Nathaniel has designed a new logo for his school’s math club. When drawing his logo, he starts with an equilateral triangle, labelled \(\triangle PQR\), with sides of length \(20\) cm. He then draws in minor arc \(PQ\), which is an arc of the circle with centre \(R\) and radius \(RQ\), followed by minor arc \(PR\), which is an arc of the circle with centre \(Q\) and radius \(QP\), and then minor arc \(RQ\), which is an arc of a circle with centre \(P\) and radius \(PR.\)

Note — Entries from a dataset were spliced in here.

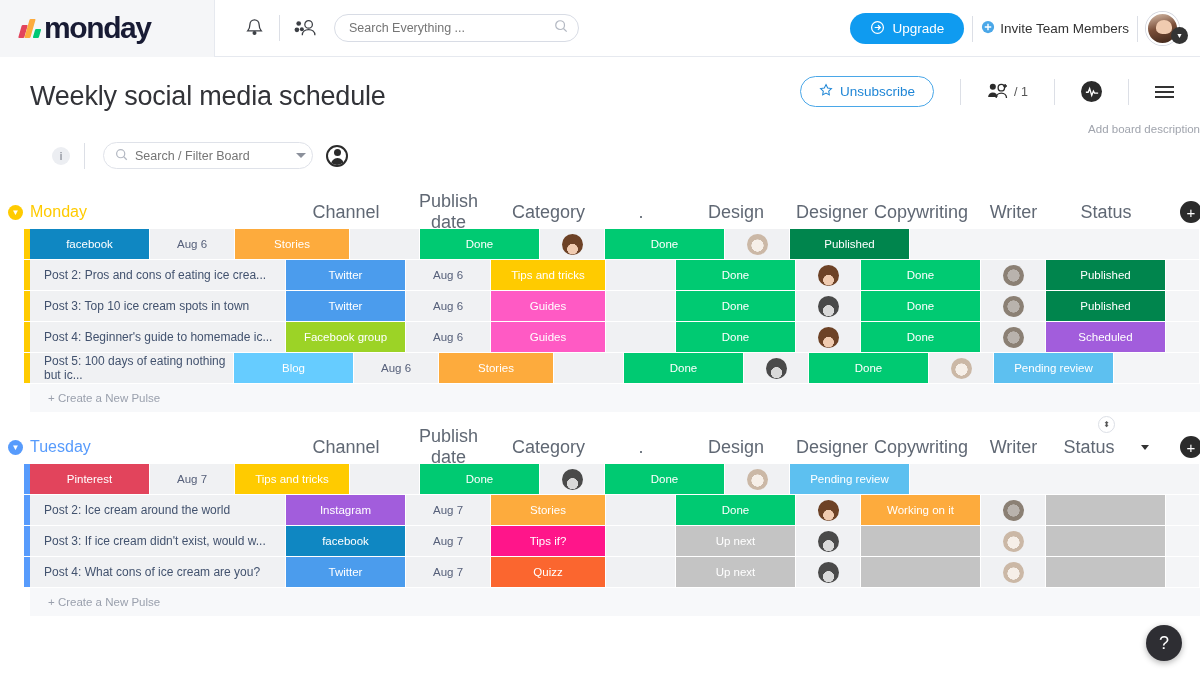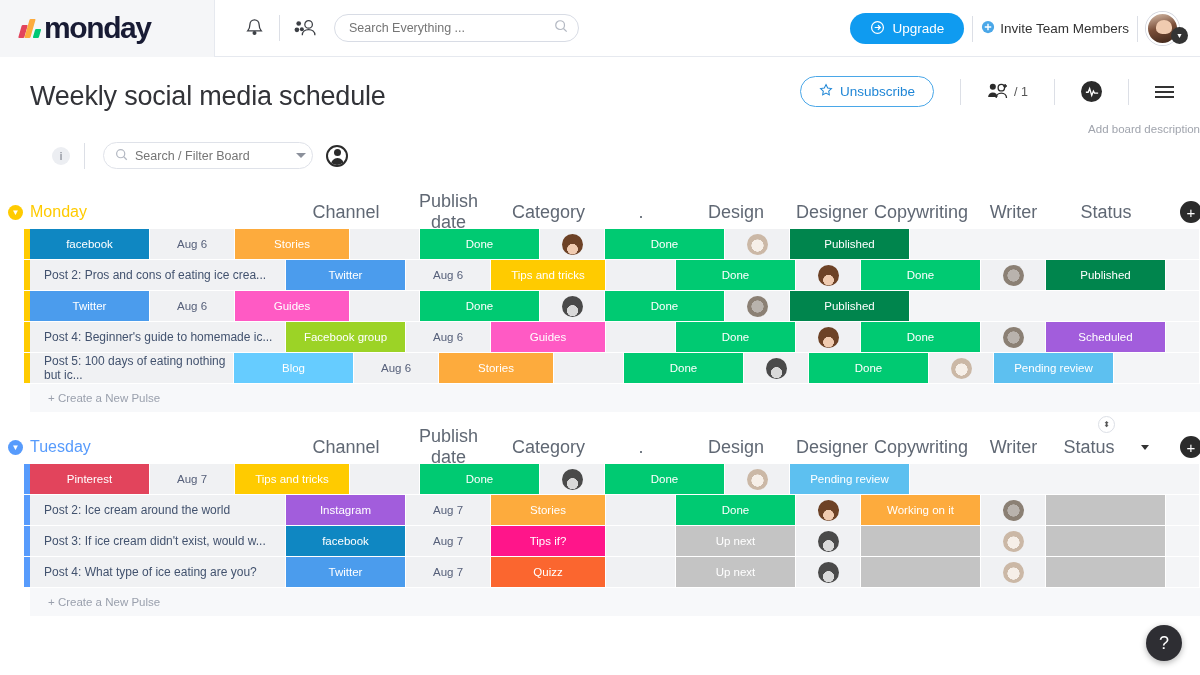--- a/index.html
+++ b/index.html
@@ -408,20 +408,21 @@
         <div class="cell avatarcell" style="width:65px">
           <span class="av av-cat2"></span>
         </div>
         <div class="cell" style="width:120px;background:#00854d">
           <span>Published</span>
         </div>
         <div class="cell tail" style="flex:1"></div>
       </div>
       <div class="row">
         <div class="grp-bar" style="background:#ffcb00"></div>
+        <div class="cell name" style="width:256px">Post 3: Top 10 ice cream spots in town</div>
         <div class="cell" style="width:120px;background:#4b9ced">
           <span>Twitter</span>
         </div>
         <div class="cell date" style="width:85px">Aug 6</div>
         <div class="cell" style="width:115px;background:#ff5ac4">
           <span>Guides</span>
         </div>
         <div class="cell blank" style="width:70px"></div>
         <div class="cell" style="width:120px;background:#00ca72">
           <span>Done</span>
@@ -601,21 +602,21 @@
         <div class="cell avatarcell" style="width:65px">
           <span class="av av-cat1"></span>
         </div>
         <div class="cell" style="width:120px;background:#c4c4c4">
           <span></span>
         </div>
         <div class="cell tail" style="flex:1"></div>
       </div>
       <div class="row">
         <div class="grp-bar" style="background:#579bfc"></div>
-        <div class="cell name" style="width:256px">Post 4: What type of ice eating are you?</div>
+        <div class="cell name" style="width:256px">Post 4: What cons of ice cream are you?</div>
         <div class="cell" style="width:120px;background:#4b9ced">
           <span>Twitter</span>
         </div>
         <div class="cell date" style="width:85px">Aug 7</div>
         <div class="cell" style="width:115px;background:#fb662f">
           <span>Quizz</span>
         </div>
         <div class="cell blank" style="width:70px"></div>
         <div class="cell" style="width:120px;background:#c4c4c4">
           <span>Up next</span>

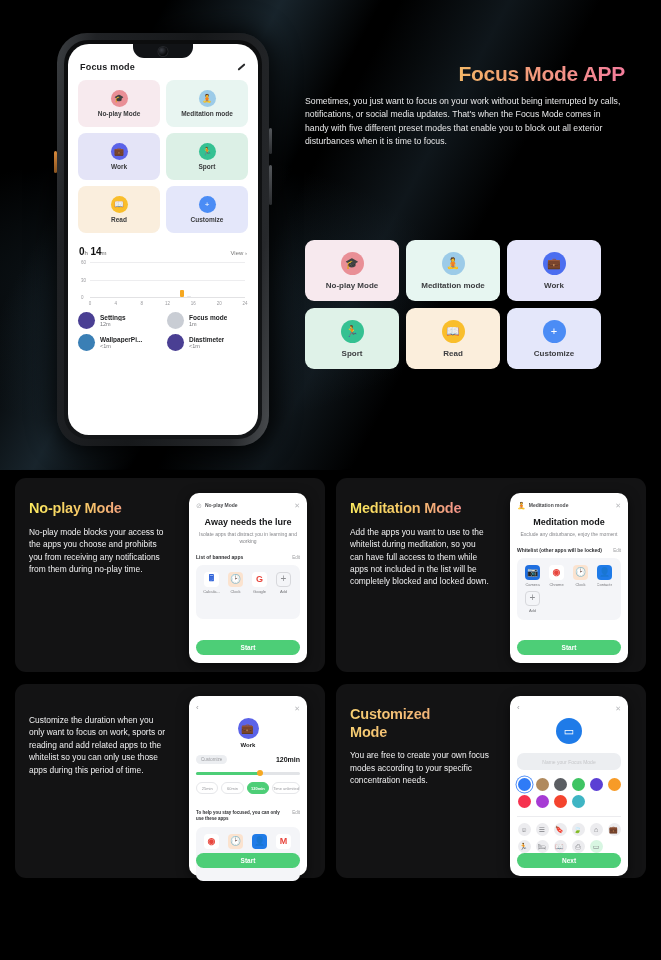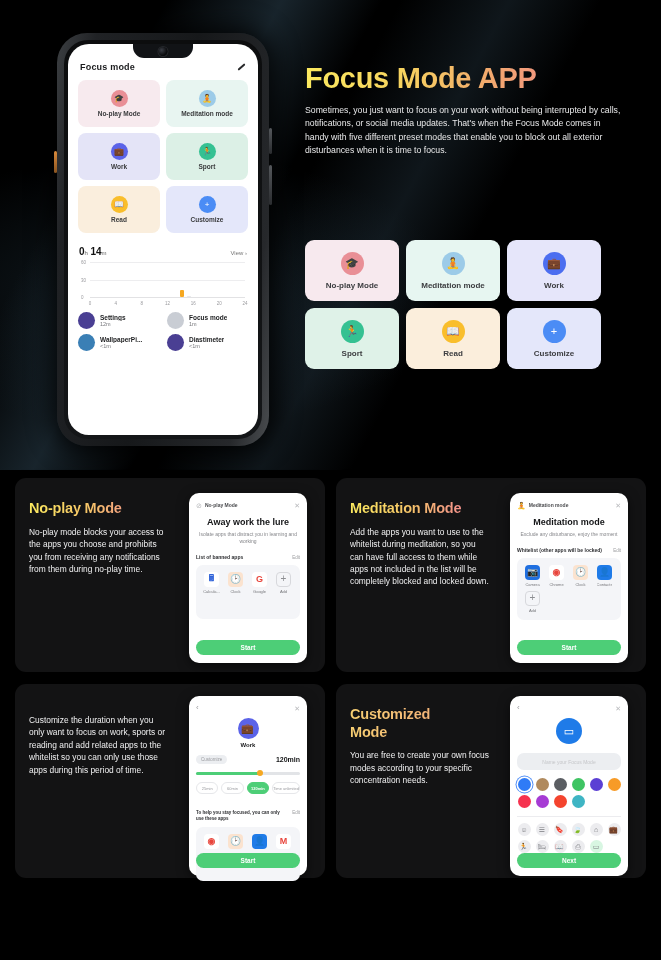--- a/index.html
+++ b/index.html
@@ -106,23 +106,23 @@
   .app-row { display:flex; align-items:center; gap:5px; }
   .app-ic { width:17px; height:17px; border-radius:50%; flex:0 0 auto; }
   .app-meta { min-width:0; }
   .app-nm { font-size:6.5px; font-weight:bold; color:#1d1e20; white-space:nowrap;
     overflow:hidden; text-overflow:ellipsis; max-width:52px; }
   .app-tm { font-size:5.5px; color:#77787c; }
 
   
   .hero-copy { position:absolute; left:305px; top:62px; width:320px; }
   .h1 {
-    font-size:29px; font-weight:bold; letter-spacing:-.3px;
+    font-size:21px; font-weight:bold; letter-spacing:-.3px;
     background:linear-gradient(90deg,#fbe95f 0%,#f7d45f 30%,#f2a86e 58%,#f47d9c 100%);
-    -webkit-background-clip:text; background-clip:text; color:transparent;
+    -webkit-background-clip:text; background-clip:text; color:transparent;text-align:right;
   }
   .h2 { font-size:13.5px; font-weight:bold; color:#fff; margin-top:7px; letter-spacing:-.2px;}
   .hero-p { font-size:8.7px; line-height:1.55; color:#e9e9ea; margin-top:9px; }
 
   
   .mode-grid {
     position:absolute; left:305px; top:240px;
     display:grid; grid-template-columns:repeat(3,94px); gap:7px;
   }
   .mode-card {
@@ -381,21 +381,21 @@
           <div class="feat-p">No-play mode blocks your access to the apps you choose and prohibits you from receiving any notifications from them during no-play time.</div>
         </div>
         <div class="mock tall">
           <div class="mock-top">
             <div class="mock-top-l">
               <span class="mk-x">⊘</span>
               <span class="mk-badge">No-play Mode</span>
             </div>
             <span class="mk-x">✕</span>
           </div>
-          <div class="mock-h">Away work the lure</div>
+          <div class="mock-h">Away needs the lure</div>
           <div class="mock-sub">Isolate apps that distract you in learning and working</div>
           <div class="mock-secrow">
             <span class="mk-sec">List of banned apps</span>
             <span class="mk-edit">Edit</span>
           </div>
           <div class="mk-panel">
             <div class="mk-apps">
               <div class="mk-app">
                 <div class="sq" style="background:#ffffff;color:#2f62d8">🖩</div>
                 <div class="nm">Calcula...</div>

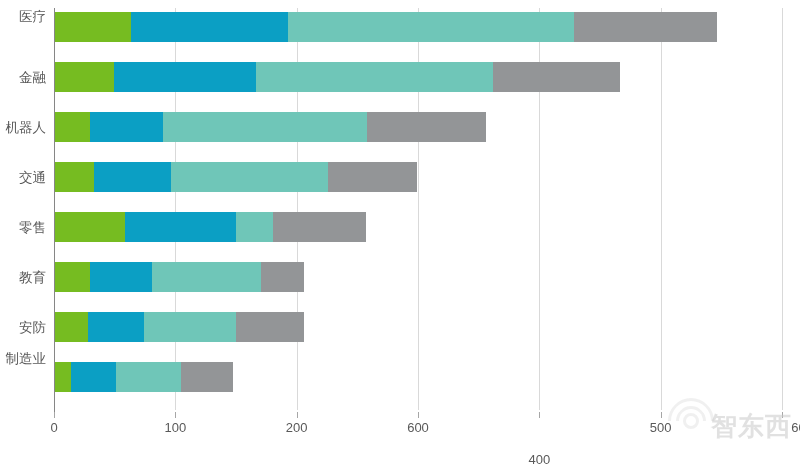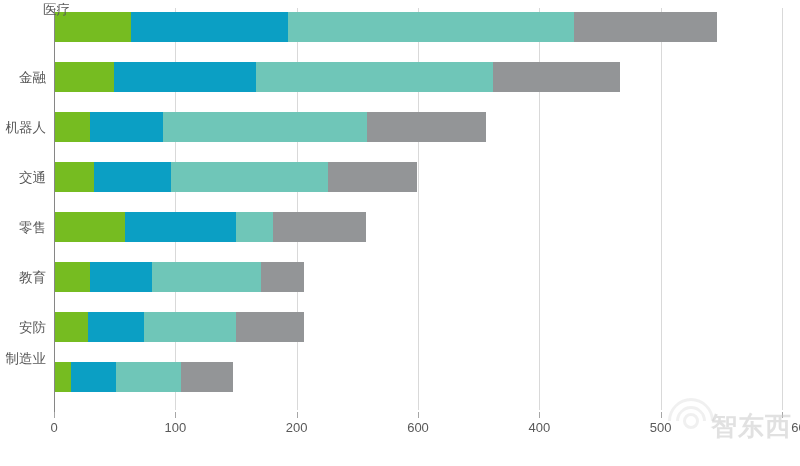--- a/index.html
+++ b/index.html
@@ -171,21 +171,21 @@
   <div id="ticks-layer">
       <div class="tick-mark" style="left: 54px;"></div>
       <div class="tick-label" style="left: 54px;">0</div>
       <div class="tick-mark" style="left: 175.333px;"></div>
       <div class="tick-label" style="left: 175.333px;">100</div>
       <div class="tick-mark" style="left: 296.667px;"></div>
       <div class="tick-label" style="left: 296.667px;">200</div>
       <div class="tick-mark" style="left: 418px;"></div>
       <div class="tick-label" style="left: 418px;">600</div>
       <div class="tick-mark" style="left: 539.333px;"></div>
-      <div class="tick-label" style="left: 539.333px;">400</div>
+      <div class="tick-label" style="left: 539.333px; margin-top: 32px;">400</div>
       <div class="tick-mark" style="left: 660.667px;"></div>
       <div class="tick-label" style="left: 660.667px;">500</div>
       <div class="tick-mark" style="left: 782px;"></div>
       <div class="tick-label" style="left: 782px; margin-left: 20px;">600</div>
     </div>
   <div id="bars-layer">
       <div class="bar-row" style="left: 55px; top: 12px; height: 30px;">
         <span class="bar-seg" title="医疗 2016: 63" style="width: 76.44px; background: rgb(118, 188, 33);"></span>
         <span class="bar-seg" title="医疗 2017: 129" style="width: 156.52px; background: rgb(11, 159, 196);"></span>
         <span class="bar-seg" title="医疗 2018: 236" style="width: 286.347px; background: rgb(111, 198, 184);"></span>
@@ -228,21 +228,21 @@
         <span class="bar-seg" title="安防 2019H1: 56" style="width: 67.9467px; background: rgb(147, 149, 151);"></span>
       </div>
       <div class="bar-row" style="left: 55px; top: 362px; height: 30px;">
         <span class="bar-seg" title="制造业 2016: 13" style="width: 15.7733px; background: rgb(118, 188, 33);"></span>
         <span class="bar-seg" title="制造业 2017: 37" style="width: 44.8933px; background: rgb(11, 159, 196);"></span>
         <span class="bar-seg" title="制造业 2018: 54" style="width: 65.52px; background: rgb(111, 198, 184);"></span>
         <span class="bar-seg" title="制造业 2019H1: 43" style="width: 52.1733px; background: rgb(147, 149, 151);"></span>
       </div>
     </div>
   <div id="catlabels-layer">
-      <div class="cat-label" style="top: 1px; margin-left: 24px;">医疗</div>
+      <div class="cat-label" style="top: 8px;">医疗</div>
       <div class="cat-label" style="top: 69px;">金融</div>
       <div class="cat-label" style="top: 119px;">机器人</div>
       <div class="cat-label" style="top: 169px;">交通</div>
       <div class="cat-label" style="top: 219px;">零售</div>
       <div class="cat-label" style="top: 269px; text-align: right;">教育</div>
       <div class="cat-label" style="top: 319px; font-family: Liberation Serif, serif;">安防</div>
       <div class="cat-label" style="top: 350px; font-family: Liberation Mono, monospace;">制造业</div>
     </div>
 
 

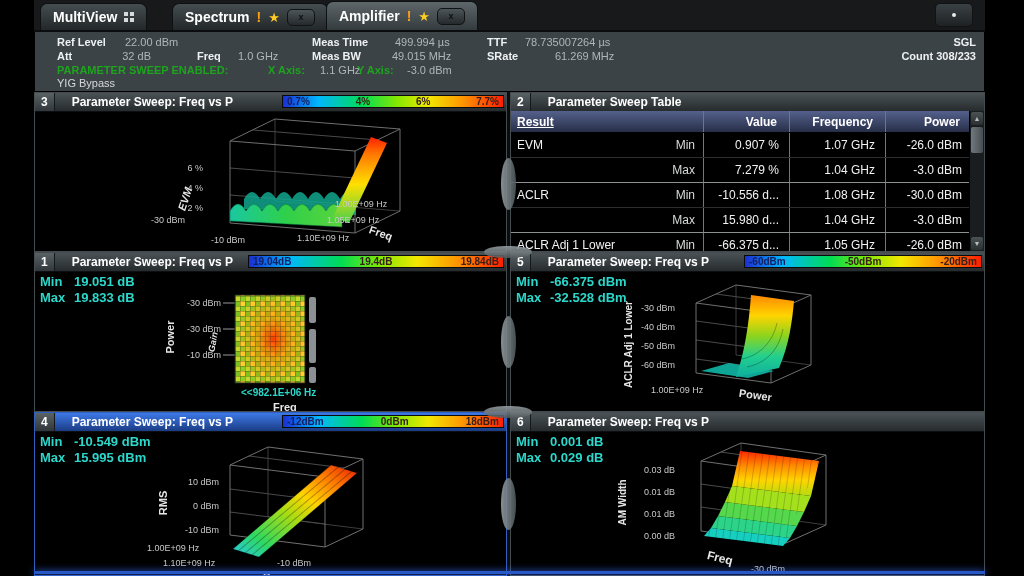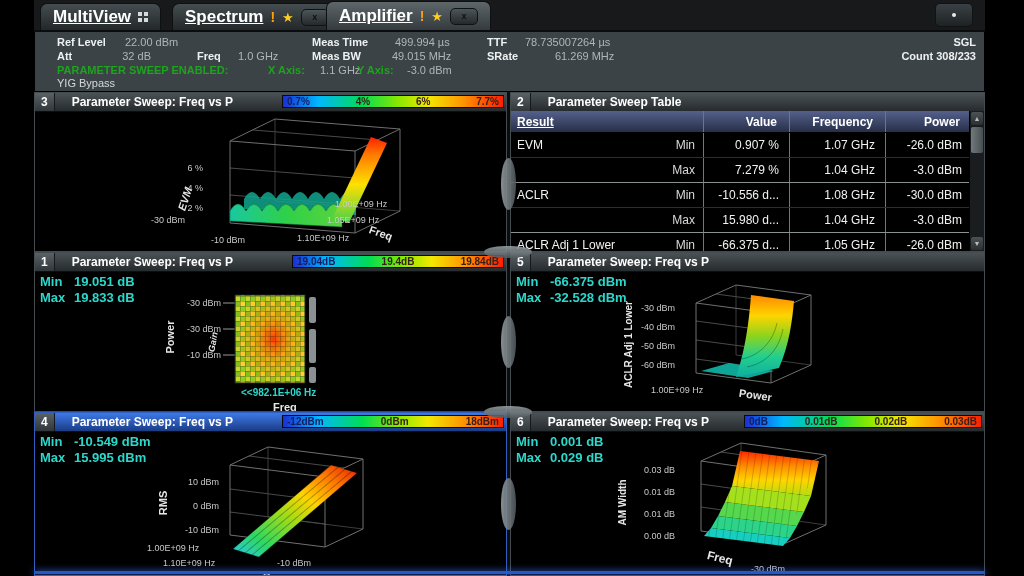--- a/index.html
+++ b/index.html
@@ -4,21 +4,21 @@
 <style>
   html,body{margin:0;padding:0;background:#000;width:1024px;height:576px;overflow:hidden;
     font-family:"Liberation Sans",sans-serif;-webkit-font-smoothing:antialiased;}
   .screen{position:absolute;left:34px;top:0;width:951px;height:576px;background:#000;}
   
   .tabbar{position:absolute;left:0;top:0;width:100%;height:30px;background:#17191b;border-bottom:2px solid #0a0c0d;}
   .tab{position:absolute;bottom:0;height:26px;display:flex;align-items:center;gap:7px;padding:0 12px;
     background:linear-gradient(#454d50,#23282a);border:1px solid #0e1113;border-bottom:none;
     border-radius:7px 7px 0 0;cursor:pointer;}
   .tab.active{height:28px;background:linear-gradient(#5d6669,#343b3e);text-align:right;}
-  .tab-label{color:#fff;font-weight:bold;font-size:17px;white-space:nowrap;text-decoration:underline;}
+  .tab-label{color:#fff;font-weight:bold;font-size:14px;white-space:nowrap;}
   .grid-icon{display:inline-grid;grid-template-columns:4px 4px;grid-gap:2px;}
   .grid-icon i{width:4px;height:4px;background:#d6dadc;display:block;}
   .warn{color:#ffa014;font-weight:bold;font-size:14px;}
   .star{color:#ffcc22;font-size:13px;}
   .close-btn{width:26px;height:15px;border-radius:5px;background:linear-gradient(#4c5558,#25292b);
     border:1px solid #101314;display:flex;align-items:center;justify-content:center;cursor:pointer;}
   .close-btn span{color:#0d1012;font-size:9px;font-weight:bold;line-height:9px;}
   .more-btn{position:absolute;right:12px;top:3px;width:36px;height:22px;border-radius:5px;
     background:linear-gradient(#3a4144,#1e2224);border:1px solid #101314;cursor:pointer;}
   .more-btn .dot{position:absolute;left:50%;top:50%;width:4px;height:4px;margin:-2px 0 0 -2px;border-radius:50%;background:#e8eaec;}
@@ -243,21 +243,21 @@
         <div class="sb-thumb"></div>
         <div class="sb-btn" style="bottom:1px">▼</div>
       </div>
     </div>
   </div>
 
   <div class="win" style="left:0;top:252px;width:473px;height:160px">
     <div class="wt">
       <span class="wnum">1</span>
       <span class="wtitle">Parameter Sweep: Freq vs P</span>
-      <div class="cscale" style="width:212px">
+      <div class="cscale" style="width:256px">
         <span>19.04dB</span>
         <span>19.4dB</span>
         <span>19.84dB</span>
       </div>
     </div>
     <div class="wbody">
       <div class="minmax">
         <div><span class="mm-l">Min</span><span>19.051 dB</span></div>
         <div><span class="mm-l">Max</span><span>19.833 dB</span></div>
       </div>
@@ -294,20 +294,25 @@
       <span class="ax" style="left:168px;top:66px;font-size:9px;font-style:italic;transform:rotate(-80deg)">Gain</span>
       <span class="cy" style="position:absolute;left:206px;top:116px">&lt;&lt;982.1E+06 Hz</span>
       <span class="ax" style="left:238px;top:130px">Freq</span>
     </div>
   </div>
 
   <div class="win" style="left:476px;top:252px;width:475px;height:160px">
     <div class="wt">
       <span class="wnum">5</span>
       <span class="wtitle">Parameter Sweep: Freq vs P</span>
+      <div class="cscale" style="width:238px">
+        <span>-60dBm</span>
+        <span>-50dBm</span>
+        <span>-20dBm</span>
+      </div>
     </div>
     <div class="wbody">
       <div class="minmax">
         <div><span class="mm-l">Min</span><span>-66.375 dBm</span></div>
         <div><span class="mm-l">Max</span><span>-32.528 dBm</span></div>
       </div>
       <svg width="475" height="142">
         <defs>
           <linearGradient id="g5s" x1="0" y1="0" x2="0" y2="1">
             <stop offset="0" stop-color="#ff8800"></stop>
@@ -377,26 +382,20 @@
       <span class="tk" style="left:128px;top:127px">1.10E+09 Hz</span>
       <span class="tk" style="left:242px;top:127px">-10 dBm</span>
       <span class="ax" style="left:228px;top:140px">Power</span>
     </div>
   </div>
 
   <div class="win" style="left:476px;top:412px;width:475px;height:164px">
     <div class="wt">
       <span class="wnum">6</span>
       <span class="wtitle">Parameter Sweep: Freq vs P</span>
-      <div class="cscale" style="width:238px">
-        <span>0dB</span>
-        <span>0.01dB</span>
-        <span>0.02dB</span>
-        <span>0.03dB</span>
-      </div>
     </div>
     <div class="wbody">
       <div class="minmax">
         <div><span class="mm-l">Min</span><span>0.001 dB</span></div>
         <div><span class="mm-l">Max</span><span>0.029 dB</span></div>
       </div>
       <svg width="475" height="146">
         <defs>
           <linearGradient id="g6s" x1="0" y1="0" x2="0" y2="1">
             <stop offset="0" stop-color="#ff2800"></stop>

He wants to colour the region bounded by each arc but outside of \(\triangle PQR\). Determine the total area to be coloured, correct to one decimal place.
Note: You may use the fact that an altitude in an equilateral triangle bisects the side it is drawn to.
We’ll first determine the area of \(\triangle PQR\). Construct altitude \(PT\). Since \(\triangle PQR\) is equilateral, it follows that \(PT\) bisects \(QR\).
Since \(QR = 20\text{ cm}\), it follows that \(TR = 10\text{ cm}\). By the Pythagorean Theorem, \(PR^2 = TR^2 + PT^2\). Therefore, \(20^2 = 10^2+PT^2\), and \(PT^2 = 400 - 100 = 300\) follows. Since \(PT>0\), we have \(PT=\sqrt{300}\text{ cm}\).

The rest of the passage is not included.